ACTION ITEM:
Filter the records for lines holding the string "linear".

--- RECORDS TO USE Enclosed Below ---

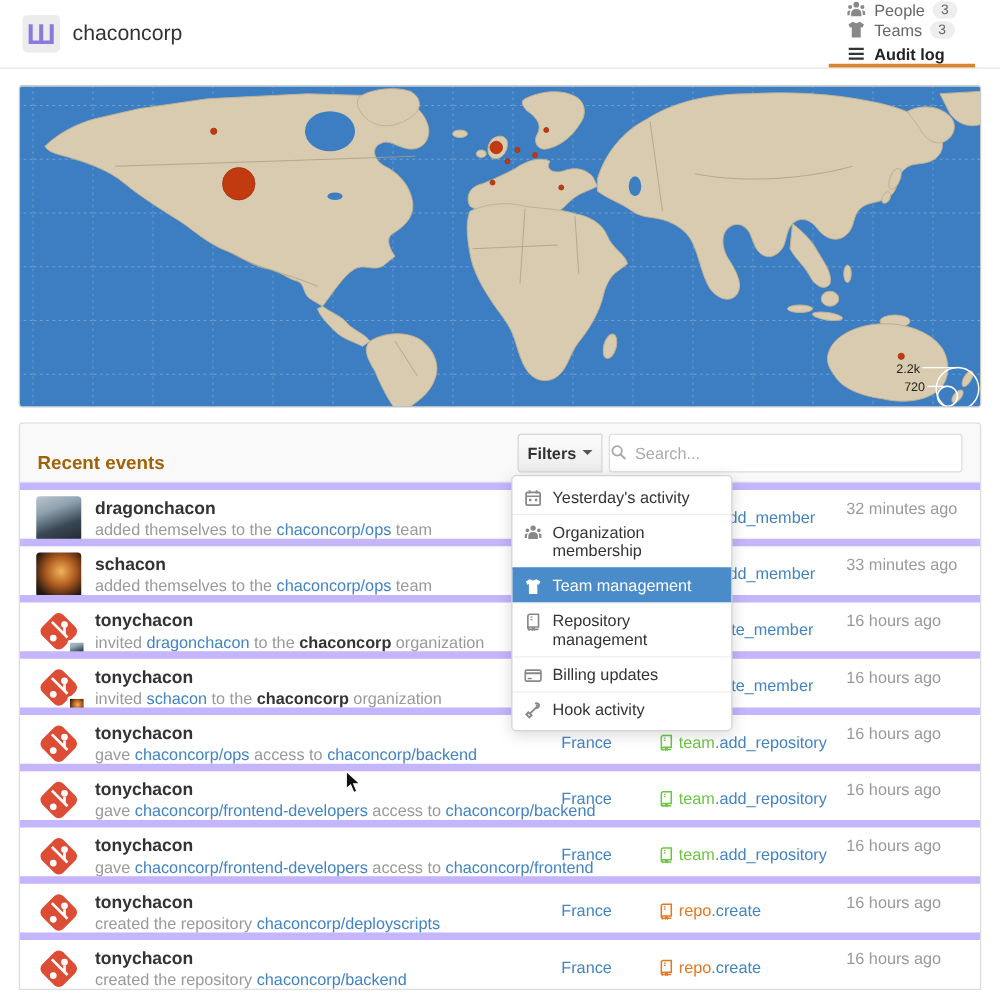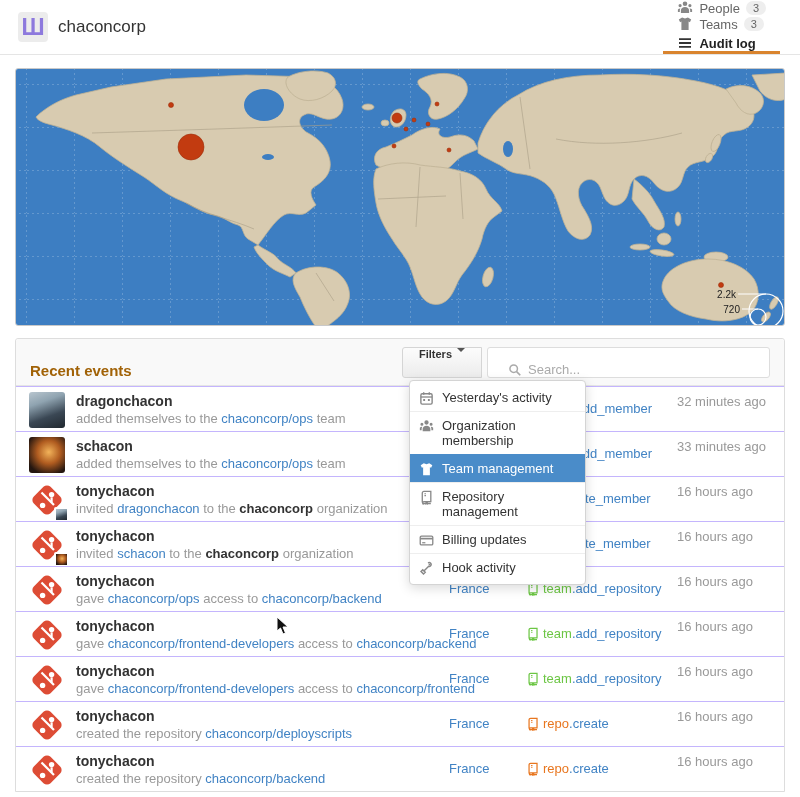--- a/index.html
+++ b/index.html
@@ -17,37 +17,37 @@
   .count-badge { background:#eee; color:#666; font-size:11px; font-weight:normal; border-radius:10px; padding:1px 7px; }
 
   
   .map-wrap { margin:13px 15px 0 15px; width:770px; height:258px; border-radius:3px; overflow:hidden; border:1px solid #c9c9c9; position:relative; }
   .map-wrap svg { display:block; }
 
   
   .panel { margin:12px 15px 0 15px; width:770px; border:1px solid #ddd; border-radius:3px 3px 0 0; position:relative; background:#fff; }
   .panel-header { height:47px; background:#f9f9f9; border-bottom:1px solid #e5e5e5; border-radius:3px 3px 0 0; display:flex; align-items:center; padding:0 14px; }
   .panel-title { font-size:15px; font-weight:bold; color:#a16207;margin-top:16px; }
-  .filters-btn { margin-left:auto; height:31px; padding:0 16px; font-size:11px; font-weight:bold; color:#333; background:linear-gradient(#fcfcfc,#ececec); border:1px solid #d5d5d5; border-radius:3px 0 0 3px; display:flex; align-items:flex-start; gap:5px; cursor:pointer; }
+  .filters-btn { margin-left:auto; height:31px; padding:0 7px; font-size:13px; font-weight:bold; color:#333; background:linear-gradient(#fcfcfc,#ececec); border:1px solid #d5d5d5; border-radius:3px 0 0 3px; display:flex; align-items:center; gap:5px; cursor:pointer; }
   .caret { width:0; height:0; border-left:4px solid transparent; border-right:4px solid transparent; border-top:4px solid #555; }
-  .search-box { width:283px; height:31px; margin-left:5px; border:1px solid #ddd; border-radius:3px; display:flex; align-items:flex-end; padding:0 20px; background:#fff; }
+  .search-box { width:283px; height:31px; margin-left:5px; border:1px solid #ddd; border-radius:3px; display:flex; align-items:center; padding:0 0; background:#fff; }
   .search-box .sico { width:14px; height:14px; color:#aaa; flex:none; }
   .search-box input { border:none; outline:none; flex:1; margin-left:6px; font-size:13px; color:#333; font-family:inherit; background:transparent; }
   .search-box input::placeholder { color:#aaa; }
 
   
   .dropdown { position:absolute; top:41px; left:393px; width:177px; background:#fff; border:1px solid #d4d4d4; border-radius:4px; box-shadow:0 3px 12px rgba(0,0,0,.15); z-index:6; padding:3px 0; }
   .dd-item { position:relative; padding:6px 10px 6px 32px; font-size:13px; color:#333; cursor:pointer; }
   .dd-item + .dd-item { border-top:1px solid #eee; }
   .dd-item .dico { position:absolute; left:9px; top:7px; width:15px; height:15px; color:#888; }
   .dd-item.selected { background:#4a8cc9; color:#fff; border-color:#4a8cc9; }
   .dd-item.selected .dico { color:#fff; }
 
   
-  .row { position:relative; height:45px; border-top:1px solid #c4b5fd; padding:5px 0 0 13px; }
+  .row { position:relative; height:45px; border-top:6px solid #c4b5fd; padding:5px 0 0 13px; }
   .row:first-of-type { border-top:none; }
   .avatar { position:absolute; left:13px; top:5px; width:36px; height:36px; border-radius:3px; }
   .av-dragon { background:linear-gradient(160deg,#b9c6cf 0%,#8fa3b0 30%,#3a4754 65%,#20282f 100%); }
   .av-schacon { background:radial-gradient(circle at 55% 42%,#f2b35a 0%,#b05c20 40%,#241610 80%); }
   .av-git { background:transparent; }
   .av-git svg { display:block; }
   .mini { position:absolute; right:-4px; bottom:-4px; width:15px; height:15px; border:2px solid #fff; border-radius:2px; }
   .rowtext { margin-left:47px; }
   .user { font-size:14px; font-weight:bold; color:#333; line-height:18px; cursor:pointer; }
   .desc { font-size:13px; color:#999; line-height:17px; white-space:nowrap; }

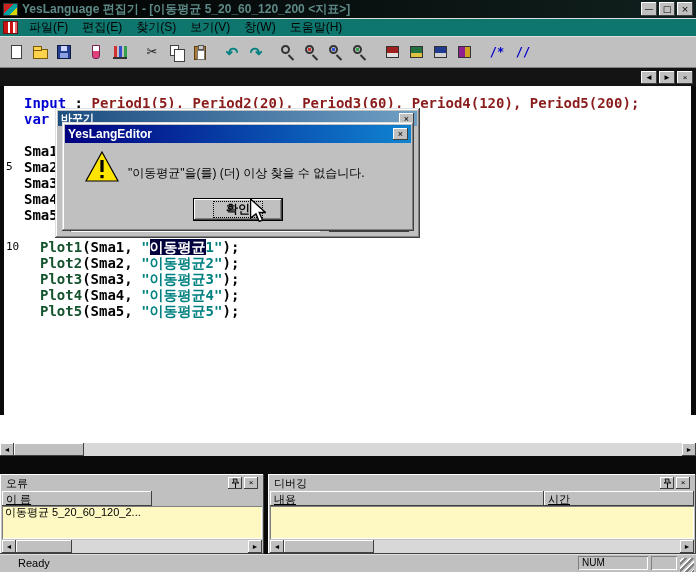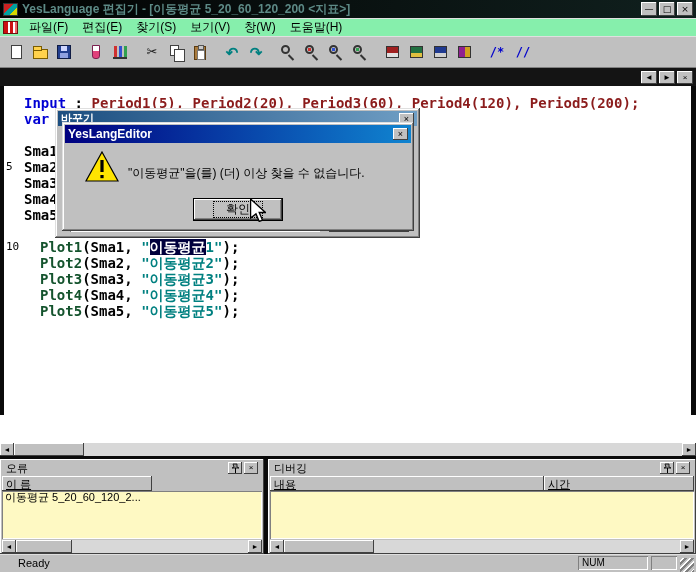--- a/index.html
+++ b/index.html
@@ -11,21 +11,21 @@
   .sunken-thin{box-shadow:inset 1px 1px 0 #808080,inset -1px -1px 0 #fff;}
 
   
   .titlebar{height:18px;background:linear-gradient(90deg,#020202,#10201e);display:flex;align-items:center;padding:0 3px;flex:none;}
   .app-icon{width:15px;height:13px;margin-right:4px;background:linear-gradient(135deg,#cc2222 0 40%,#00a0a0 40% 70%,#d8d800 70%);border:1px solid #333;}
   .title-text{color:#5d8a86;font-size:12px;font-weight:bold;white-space:nowrap;}
   .win-btns{display:flex;gap:2px;margin-left:auto;}
   .wbtn{width:16px;height:14px;background:#c0c0c0;border:none;font-size:9px;line-height:12px;padding:0;color:#000;font-family:"DejaVu Sans",sans-serif;}
 
   
-  .menubar{height:18px;background:#86efac;display:flex;align-items:center;padding:0 2px;flex:none;box-shadow:inset 0 1px 0 #dfdfdf;}
+  .menubar{height:18px;background:#0f766e;display:flex;align-items:center;padding:0 2px;flex:none;box-shadow:inset 0 1px 0 #dfdfdf;}
   .doc-icon{width:15px;height:13px;margin:0 4px 0 1px;background:linear-gradient(90deg,#cc1111 0 4px,#fff 4px 6px,#cc1111 6px 9px,#fff 9px 11px,#ee6666 11px);border:1px solid #701010;}
   .menu-item{font-size:12px;color:#000;padding:1px 7px;white-space:nowrap;}
 
   
   .toolbar{height:32px;background:#c0c0c0;display:flex;align-items:center;padding:2px 4px;flex:none;box-shadow:inset 0 1px 0 #dfdfdf,inset 0 -1px 0 #808080;}
   .tb-btn{width:24px;height:24px;background:#c0c0c0;border:none;display:flex;align-items:center;justify-content:center;padding:0;flex:none;}
   .tb-text{color:#0000cc;font-weight:bold;font-size:12px;font-family:"DejaVu Sans Mono",monospace;width:26px;}
   .tb-sep{width:8px;height:22px;flex:none;}
   .ic{display:inline-block;position:relative;}
   .ic-new{width:11px;height:14px;background:#fff;border:1px solid #404040;}
@@ -69,21 +69,21 @@
   .tk-pl{color:#000;}
   .tk-sel{color:#fff;background:#00003c;}
 
   
   .hscroll{height:13px;background:#c0c0c0;display:flex;align-items:stretch;flex:none;}
   .sbtn{width:14px;height:13px;background:#c0c0c0;border:none;font-size:7px;line-height:11px;padding:0;color:#000;flex:none;}
   .track{flex:1;background:#d8d8d8;position:relative;}
   .thumb{position:absolute;left:0;top:0;width:70px;height:13px;background:#c0c0c0;}
 
   
-  .panels{height:98px;flex:none;display:flex;gap:4px;background:#0a0a0a;padding-top:3px;}
+  .panels{height:98px;flex:none;display:flex;gap:4px;background:#0a0a0a;padding-top:18px;}
   .panel{background:#c0c0c0;display:flex;flex-direction:column;padding:1px 2px 1px 2px;}
   .panel-errors{width:264px;flex:none;}
   .panel-debug{flex:1;}
   .panel-header{height:16px;display:flex;align-items:center;font-size:11px;padding:0 4px;flex:none;}
   .phbtn{width:14px;height:12px;background:#c0c0c0;border:none;font-size:8px;line-height:10px;padding:0;margin-left:2px;display:flex;align-items:center;justify-content:center;}
   .cols{height:15px;display:flex;flex:none;text-decoration:underline;}
   .col{font-size:11px;padding:1px 4px;background:#c0c0c0;white-space:nowrap;overflow:hidden;}
   .col-name{width:150px;flex:none;}
   .col-grow{flex:1;}
   .list{flex:1;background:#fef9c3;font-size:11px;overflow:hidden;}
@@ -105,21 +105,21 @@
   .replace .dtitle{height:15px;font-size:11px;background:linear-gradient(90deg,#1c4e80,#6f9ec4);}
   .msgbox .dtitle{height:18px;font-size:12px;background:linear-gradient(90deg,#000080,#1084d0);}
   .dbtn{width:15px;height:12px;background:#c0c0c0;border:none;font-size:9px;line-height:10px;padding:0;margin-left:2px;color:#000;}
   .rbody{position:relative;height:calc(100% - 15px);overflow:hidden;}
   .redit{position:absolute;left:12px;top:70px;width:250px;height:36px;background:#fff;}
   .rbtn{position:absolute;right:8px;top:74px;width:80px;height:32px;background:#c0c0c0;}
   .mbody{position:relative;height:calc(100% - 18px);}
   .warn{position:absolute;left:20px;top:8px;}
   .mtext{position:absolute;left:63px;top:22px;font-size:12px;color:#000;white-space:nowrap;}
   .okbtn{position:absolute;left:128px;top:55px;width:90px;height:23px;background:#c0c0c0;border:1px solid #000;box-shadow:inset -1px -1px 0 #404040,inset 1px 1px 0 #fff,inset -2px -2px 0 #808080;font-size:12px;padding:0;color:#000;}
-  .oklabel{display:inline-block;padding:0 12px;border:1px dotted #000;line-height:15px;}
+  .oklabel{display:inline-block;padding:0 12px;border:1px dotted #000;line-height:15px;font-weight:bold;}
   .cursor{position:absolute;left:250px;top:199px;z-index:30;}
 </style>
 </head>
 <body>
 
 <div class="app">
 
   <div class="titlebar">
     <span class="app-icon"></span>
     <span class="title-text">YesLanguage 편집기 - [이동평균 5_20_60_120_200 &lt;지표&gt;]</span>

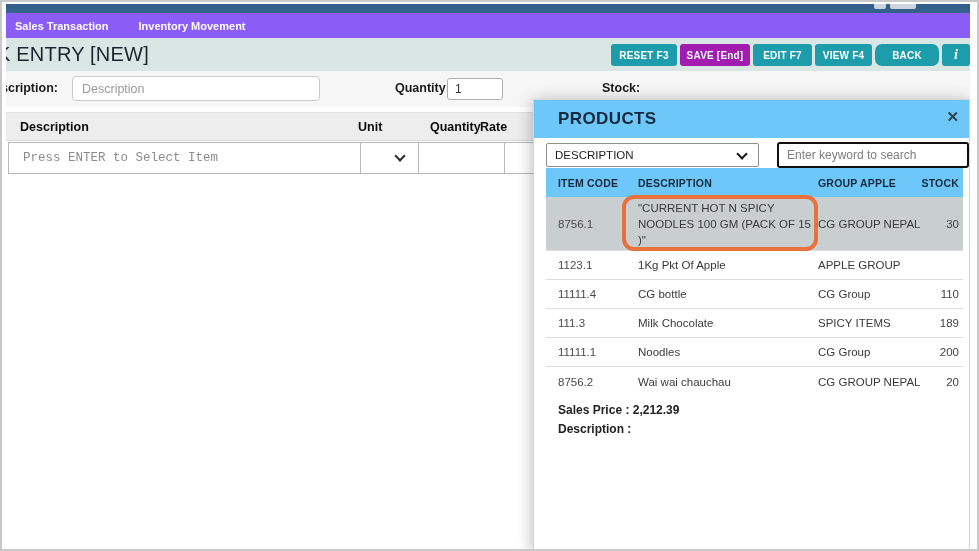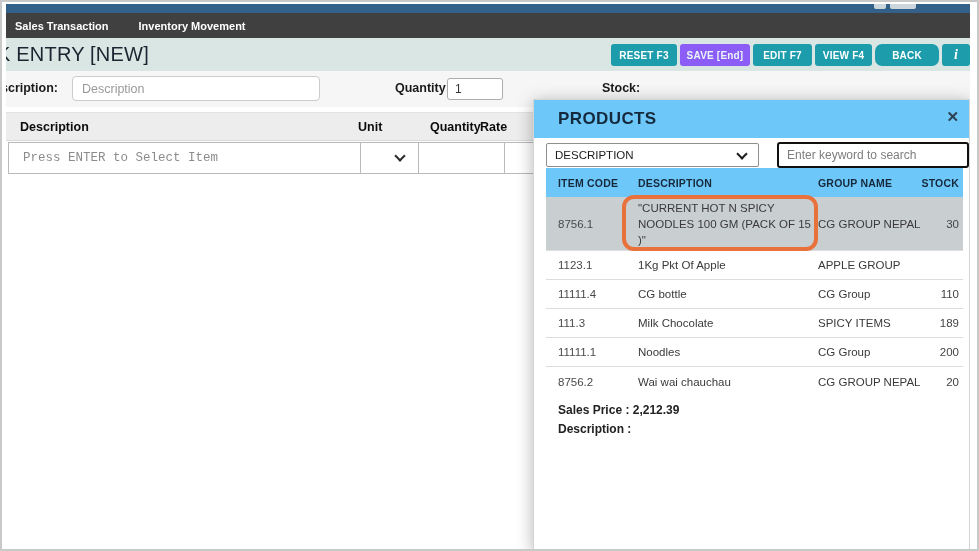--- a/index.html
+++ b/index.html
@@ -7,32 +7,32 @@
   .screen {
     position:relative; width:979px; height:551px;
     background:#fff; border:2px solid #c9c9c9; overflow:hidden;
     font-family:"Liberation Sans", sans-serif;
   }
   .content { position:absolute; left:4px; top:0; width:964px; height:100%; overflow:hidden; }
 
   
   .topbar { position:absolute; left:0; top:2px; width:100%; height:9px; background:#33618a; }
   .notch { position:absolute; top:0; height:5px; background:#ccd6dc; border-radius:0 0 2px 2px; }
-  .menubar { position:absolute; left:0; top:11px; width:100%; height:25px; background:#404040;
+  .menubar { position:absolute; left:0; top:11px; width:100%; height:25px; background:#8b5cf6;
     display:flex; align-items:center; gap:30px; padding-left:9px; }
   .menu-item { color:#fff; font-size:11px; font-weight:bold; cursor:pointer; }
 
   
   .titlebar { position:absolute; left:0; top:36px; width:100%; height:33px; background:#dae6e4; overflow:hidden; }
   .page-title { position:absolute; left:-9px; top:5px; font-size:20px; color:#1b2430; letter-spacing:.2px; }
   .toolbar { position:absolute; left:605px; top:6px; display:flex; gap:3px; }
   .btn { height:22px; background:#1d9cac; color:#fff; font-weight:bold; font-size:10px;
     display:flex; align-items:center; justify-content:center; border:none; border-radius:3px;
     font-family:"Liberation Sans",sans-serif; cursor:pointer; letter-spacing:.2px; }
-  .btn.save { background:#8b5cf6; color:#e9f5f7; }
+  .btn.save { background:#a21caf; color:#e9f5f7; }
   .btn.info { font-family:"Liberation Serif",serif; font-style:italic; font-size:14px; }
 
   
   .form-strip { position:absolute; left:0; top:69px; width:100%; height:36px; background:#f6f6f6; }
   .flabel { position:absolute; top:10px; font-size:12.5px; font-weight:bold; color:#1a1a1a; white-space:nowrap; }
   .desc-label { left:-21px; }
   .desc-input { position:absolute; left:66px; top:5px; width:248px; height:25px;
     border:1px solid #ccc; border-radius:4px; padding:0 9px; font-size:12.5px; color:#333;
     font-family:"Liberation Sans",sans-serif; }
   .qty-label { left:389px; }
@@ -151,21 +151,21 @@
       <div class="filter-select">
         <span>DESCRIPTION</span>
         <span class="chev"></span>
       </div>
       <input class="search-input" type="text" placeholder="Enter keyword to search" style="">
 
       <div class="modal-table">
         <div class="mt-header">
           <span class="mth" style="left:12px;">ITEM CODE</span>
           <span class="mth" style="left:92px;">DESCRIPTION</span>
-          <span class="mth" style="left:272px;">GROUP NAME</span>
+          <span class="mth" style="left:272px;">GROUP APPLE</span>
           <span class="mth" style="right:4px;">STOCK</span>
         </div>
 
         <div class="mt-row selected">
           <span class="cell c-code">8756.1</span>
           <span class="cell c-desc">"CURRENT HOT N SPICY NOODLES 100 GM (PACK OF 15 )"</span>
           <span class="cell c-group">CG GROUP NEPAL</span>
           <span class="cell c-stock">30</span>
         </div>
         <div class="mt-row">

--- End of Enclosed RECORDS TO USE ---

SOLVED EXERCISE:
-  .filters-btn { margin-left:auto; height:31px; padding:0 16px; font-size:11px; font-weight:bold; color:#333; background:linear-gradient(#fcfcfc,#ececec); border:1px solid #d5d5d5; border-radius:3px 0 0 3px; display:flex; align-items:flex-start; gap:5px; cursor:pointer; }
+  .filters-btn { margin-left:auto; height:31px; padding:0 7px; font-size:13px; font-weight:bold; color:#333; background:linear-gradient(#fcfcfc,#ececec); border:1px solid #d5d5d5; border-radius:3px 0 0 3px; display:flex; align-items:center; gap:5px; cursor:pointer; }
   .av-dragon { background:linear-gradient(160deg,#b9c6cf 0%,#8fa3b0 30%,#3a4754 65%,#20282f 100%); }
   .titlebar{height:18px;background:linear-gradient(90deg,#020202,#10201e);display:flex;align-items:center;padding:0 3px;flex:none;}
   .app-icon{width:15px;height:13px;margin-right:4px;background:linear-gradient(135deg,#cc2222 0 40%,#00a0a0 40% 70%,#d8d800 70%);border:1px solid #333;}
   .doc-icon{width:15px;height:13px;margin:0 4px 0 1px;background:linear-gradient(90deg,#cc1111 0 4px,#fff 4px 6px,#cc1111 6px 9px,#fff 9px 11px,#ee6666 11px);border:1px solid #701010;}
   .replace .dtitle{height:15px;font-size:11px;background:linear-gradient(90deg,#1c4e80,#6f9ec4);}
   .msgbox .dtitle{height:18px;font-size:12px;background:linear-gradient(90deg,#000080,#1084d0);}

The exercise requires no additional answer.